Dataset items
▼

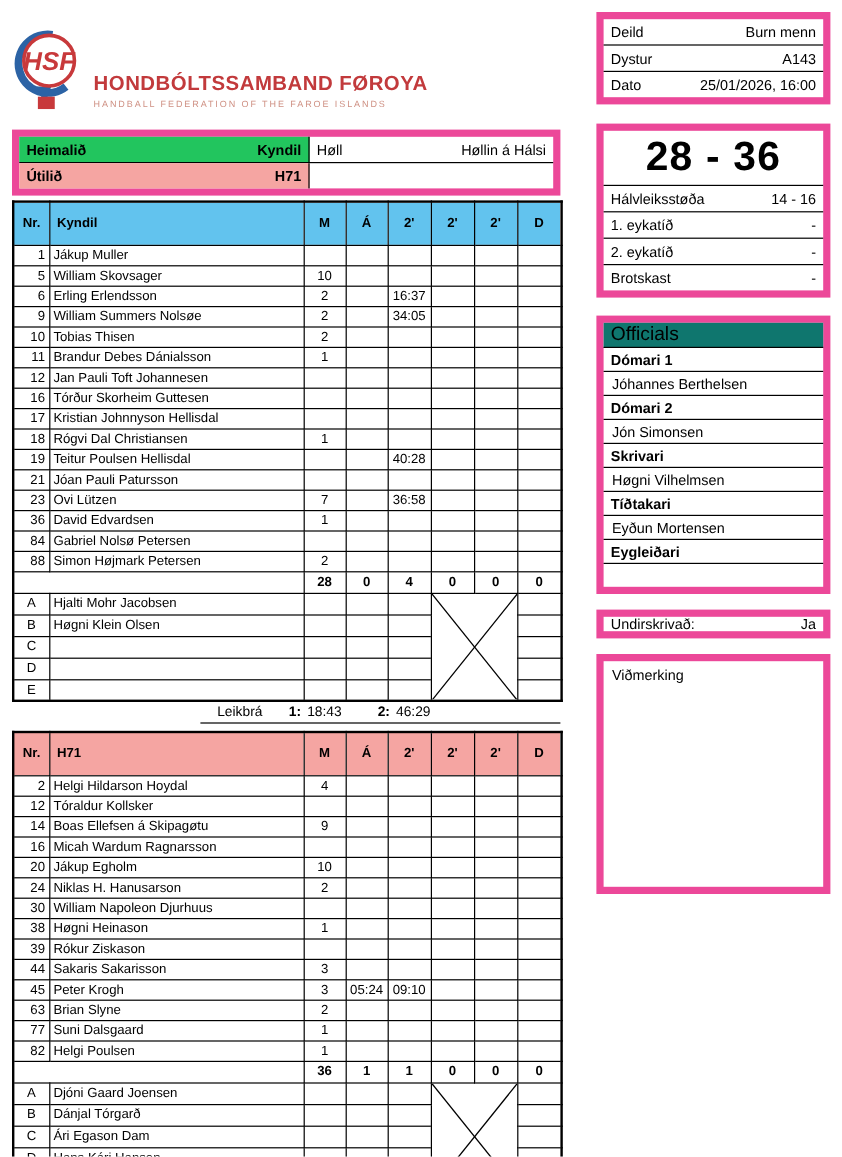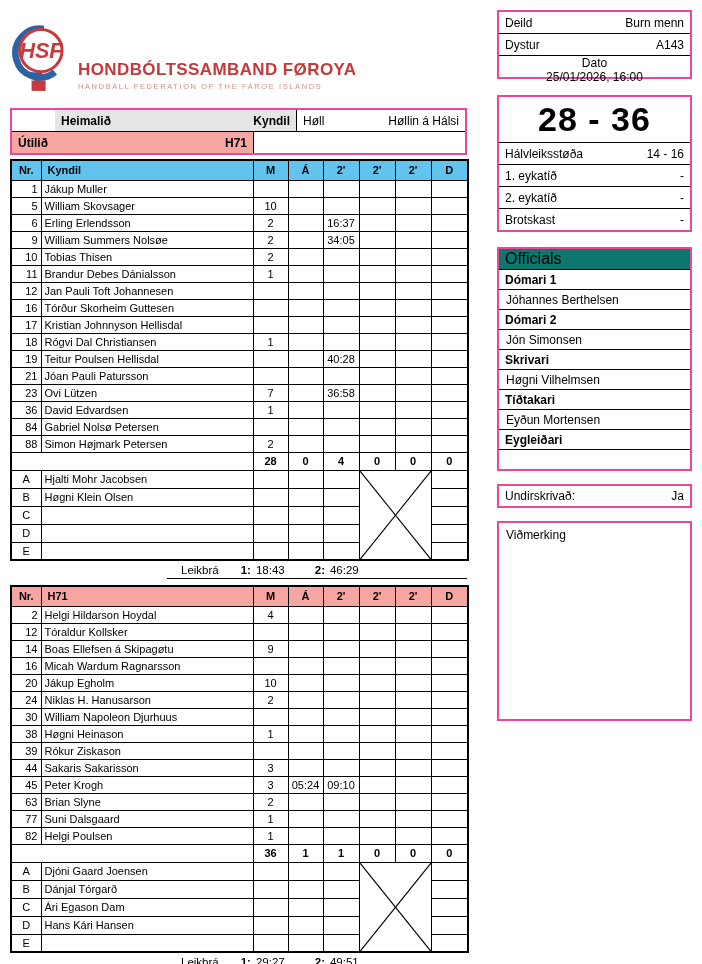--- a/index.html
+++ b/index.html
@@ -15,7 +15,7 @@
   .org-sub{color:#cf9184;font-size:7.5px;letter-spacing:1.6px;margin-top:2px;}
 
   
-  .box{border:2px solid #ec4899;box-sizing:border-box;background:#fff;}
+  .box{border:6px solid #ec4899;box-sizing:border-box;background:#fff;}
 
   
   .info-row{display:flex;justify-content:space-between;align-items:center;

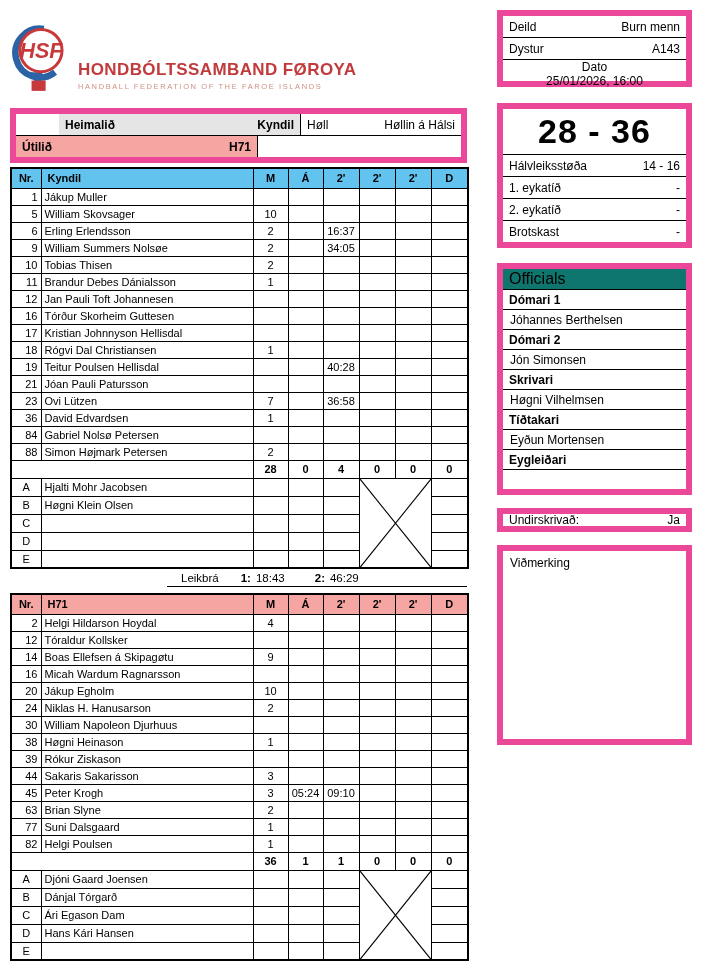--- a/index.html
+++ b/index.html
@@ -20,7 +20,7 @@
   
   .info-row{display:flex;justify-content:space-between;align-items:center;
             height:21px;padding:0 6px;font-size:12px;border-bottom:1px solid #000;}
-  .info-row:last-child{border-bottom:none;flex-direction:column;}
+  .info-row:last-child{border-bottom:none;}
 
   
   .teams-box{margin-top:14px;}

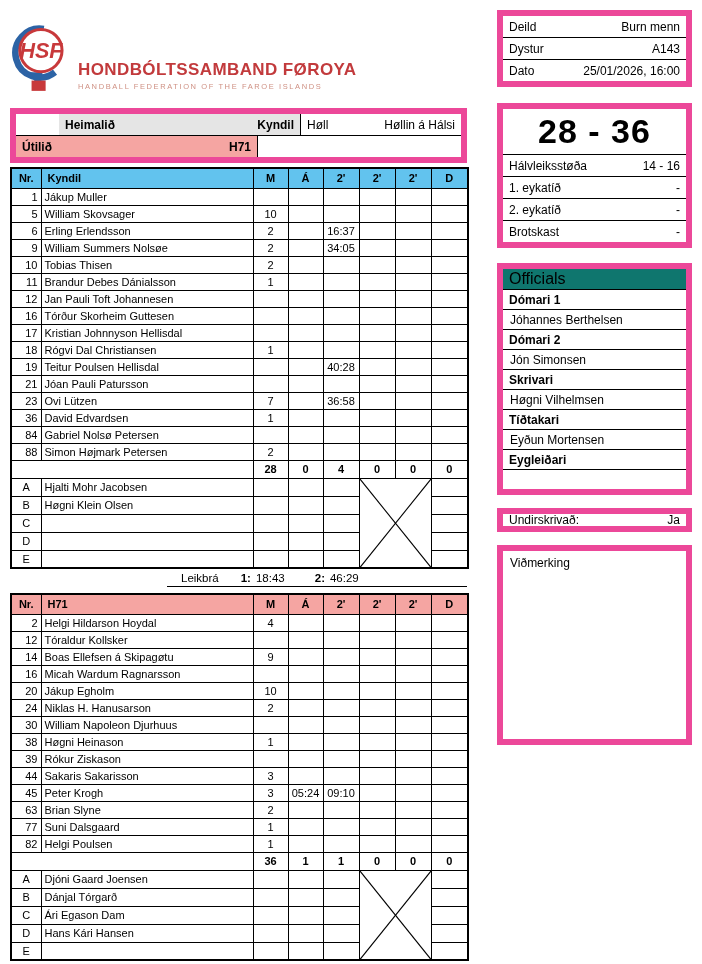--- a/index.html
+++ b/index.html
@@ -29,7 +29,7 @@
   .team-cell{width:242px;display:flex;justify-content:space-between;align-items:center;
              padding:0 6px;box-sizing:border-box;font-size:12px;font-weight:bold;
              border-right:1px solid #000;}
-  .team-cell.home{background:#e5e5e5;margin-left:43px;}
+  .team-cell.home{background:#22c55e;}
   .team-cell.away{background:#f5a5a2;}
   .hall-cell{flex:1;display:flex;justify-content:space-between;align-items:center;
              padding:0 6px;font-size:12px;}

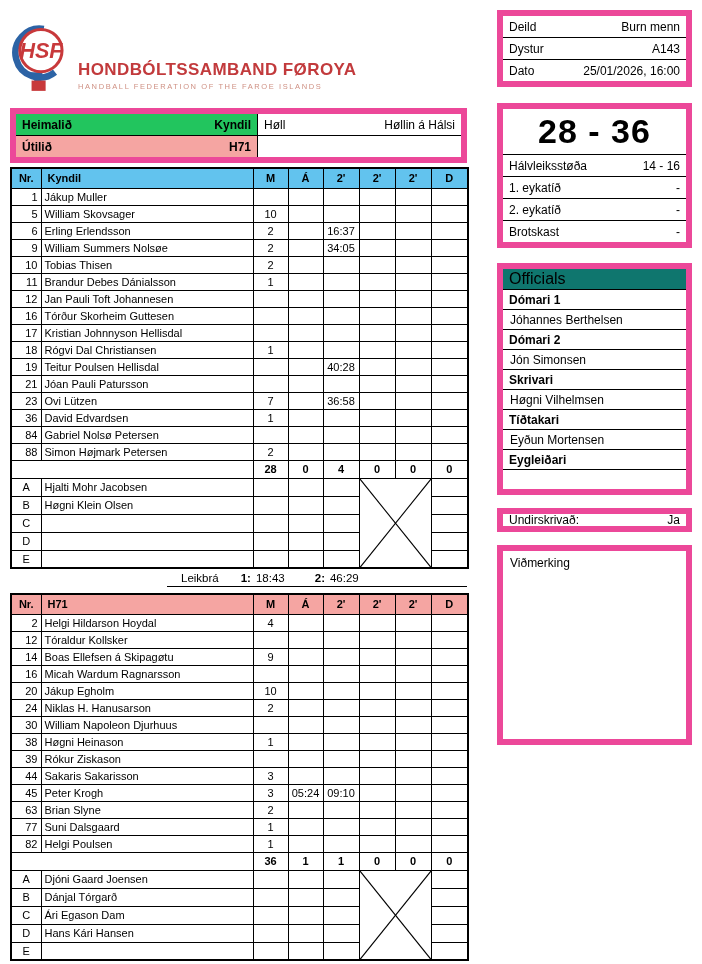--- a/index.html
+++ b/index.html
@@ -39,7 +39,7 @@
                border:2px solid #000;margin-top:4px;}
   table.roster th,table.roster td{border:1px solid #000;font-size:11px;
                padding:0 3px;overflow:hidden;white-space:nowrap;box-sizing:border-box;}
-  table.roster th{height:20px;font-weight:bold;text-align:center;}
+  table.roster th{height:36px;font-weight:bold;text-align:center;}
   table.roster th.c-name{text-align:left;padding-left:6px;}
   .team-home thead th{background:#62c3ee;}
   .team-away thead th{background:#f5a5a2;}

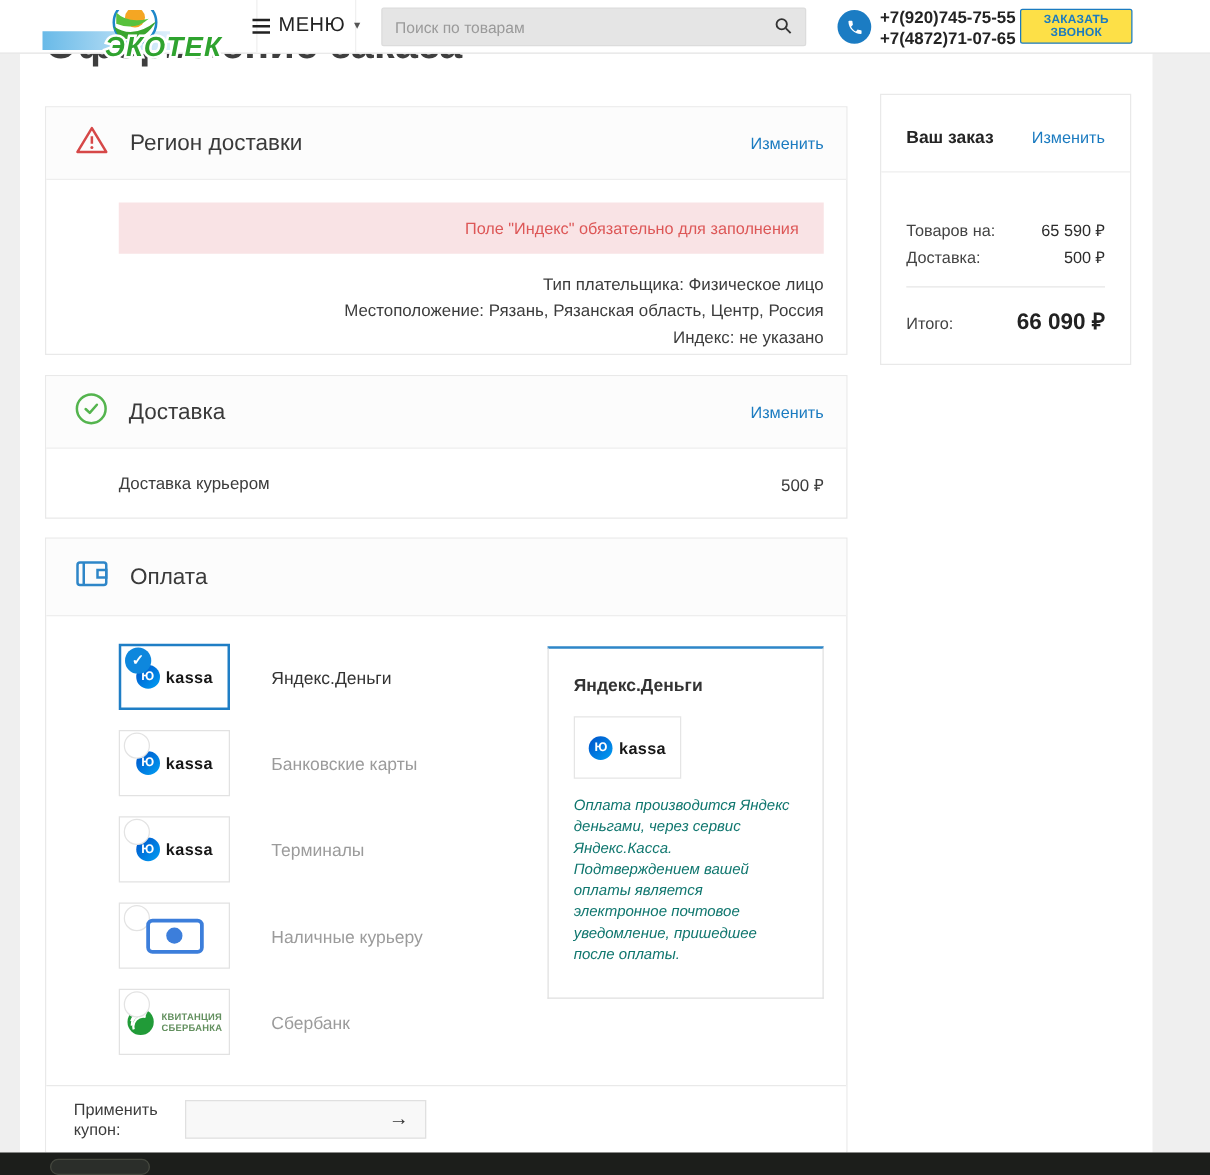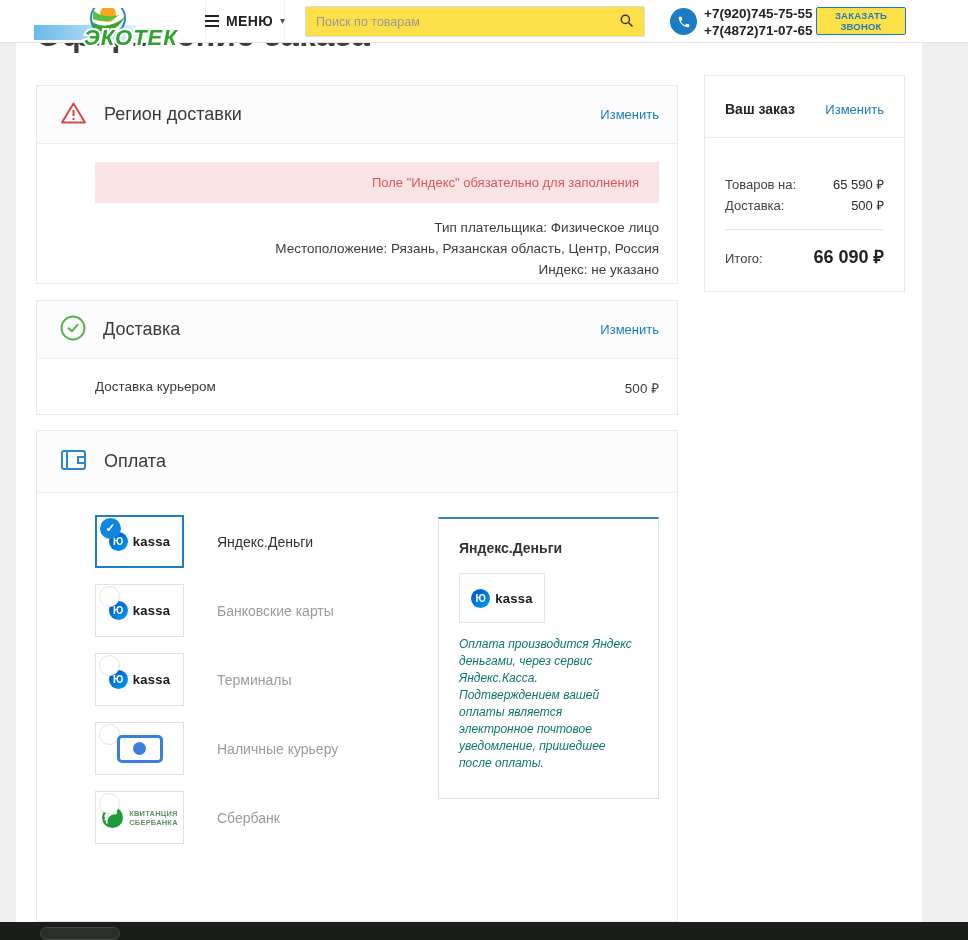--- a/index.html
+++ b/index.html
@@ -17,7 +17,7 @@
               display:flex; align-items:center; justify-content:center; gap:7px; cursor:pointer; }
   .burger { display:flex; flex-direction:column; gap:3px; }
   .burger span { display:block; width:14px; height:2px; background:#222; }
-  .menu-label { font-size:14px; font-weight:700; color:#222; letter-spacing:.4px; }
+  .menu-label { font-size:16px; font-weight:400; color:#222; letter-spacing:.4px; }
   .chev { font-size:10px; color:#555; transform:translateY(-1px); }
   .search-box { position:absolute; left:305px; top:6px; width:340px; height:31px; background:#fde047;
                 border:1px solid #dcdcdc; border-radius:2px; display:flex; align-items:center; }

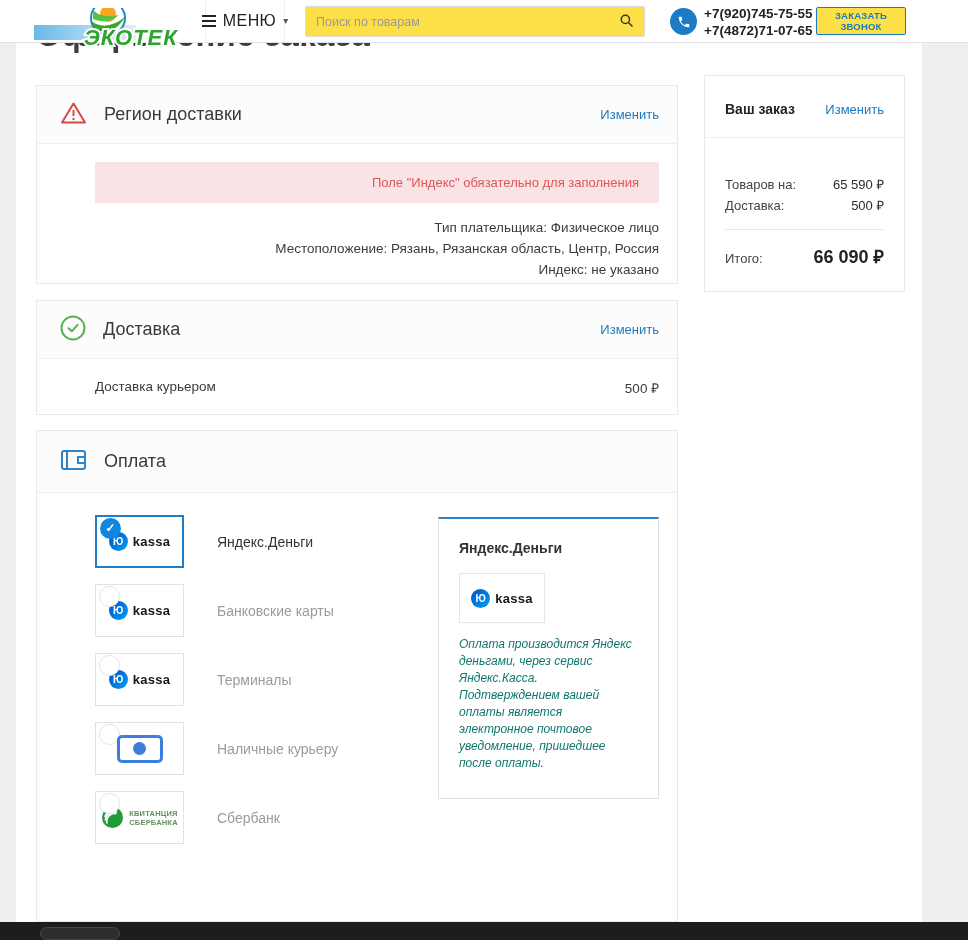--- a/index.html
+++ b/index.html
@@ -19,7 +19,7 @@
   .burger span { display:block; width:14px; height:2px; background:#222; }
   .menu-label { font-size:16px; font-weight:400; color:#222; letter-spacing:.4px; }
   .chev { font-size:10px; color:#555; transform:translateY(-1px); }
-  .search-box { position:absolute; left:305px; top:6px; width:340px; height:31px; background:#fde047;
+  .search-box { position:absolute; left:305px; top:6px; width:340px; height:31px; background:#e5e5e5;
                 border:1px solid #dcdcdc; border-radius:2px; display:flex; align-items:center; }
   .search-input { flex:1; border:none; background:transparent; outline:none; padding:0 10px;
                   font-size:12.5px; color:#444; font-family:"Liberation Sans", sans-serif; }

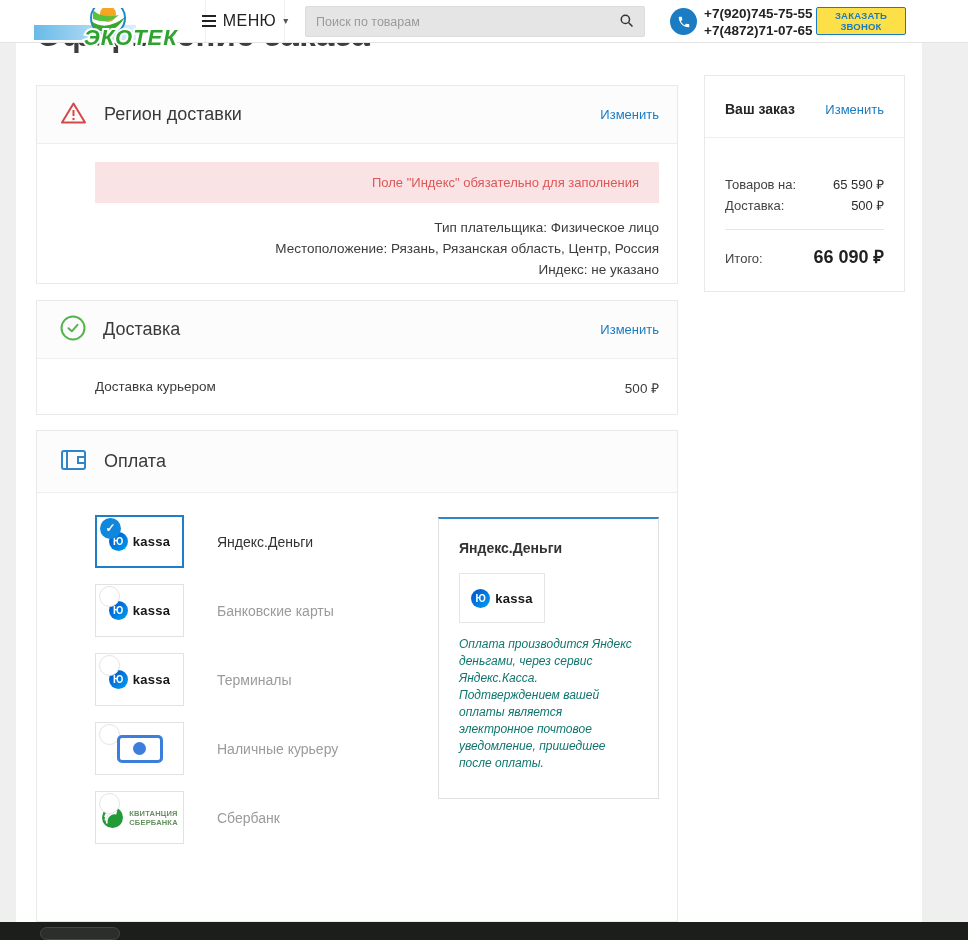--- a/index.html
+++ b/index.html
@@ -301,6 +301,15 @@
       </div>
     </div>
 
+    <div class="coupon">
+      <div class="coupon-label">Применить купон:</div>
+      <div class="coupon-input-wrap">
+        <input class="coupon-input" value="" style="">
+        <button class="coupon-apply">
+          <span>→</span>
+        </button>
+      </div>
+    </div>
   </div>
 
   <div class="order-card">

▲

• [What is required]
Every line above with the string "letter" in it needs to be copied.

• [Your solution]
   .org-sub{color:#cf9184;font-size:7.5px;letter-spacing:1.6px;margin-top:2px;}
-  .menu-label { font-size:14px; font-weight:700; color:#222; letter-spacing:.4px; }
+  .menu-label { font-size:16px; font-weight:400; color:#222; letter-spacing:.4px; }
   .menu-label { font-size:16px; font-weight:400; color:#222; letter-spacing:.4px; }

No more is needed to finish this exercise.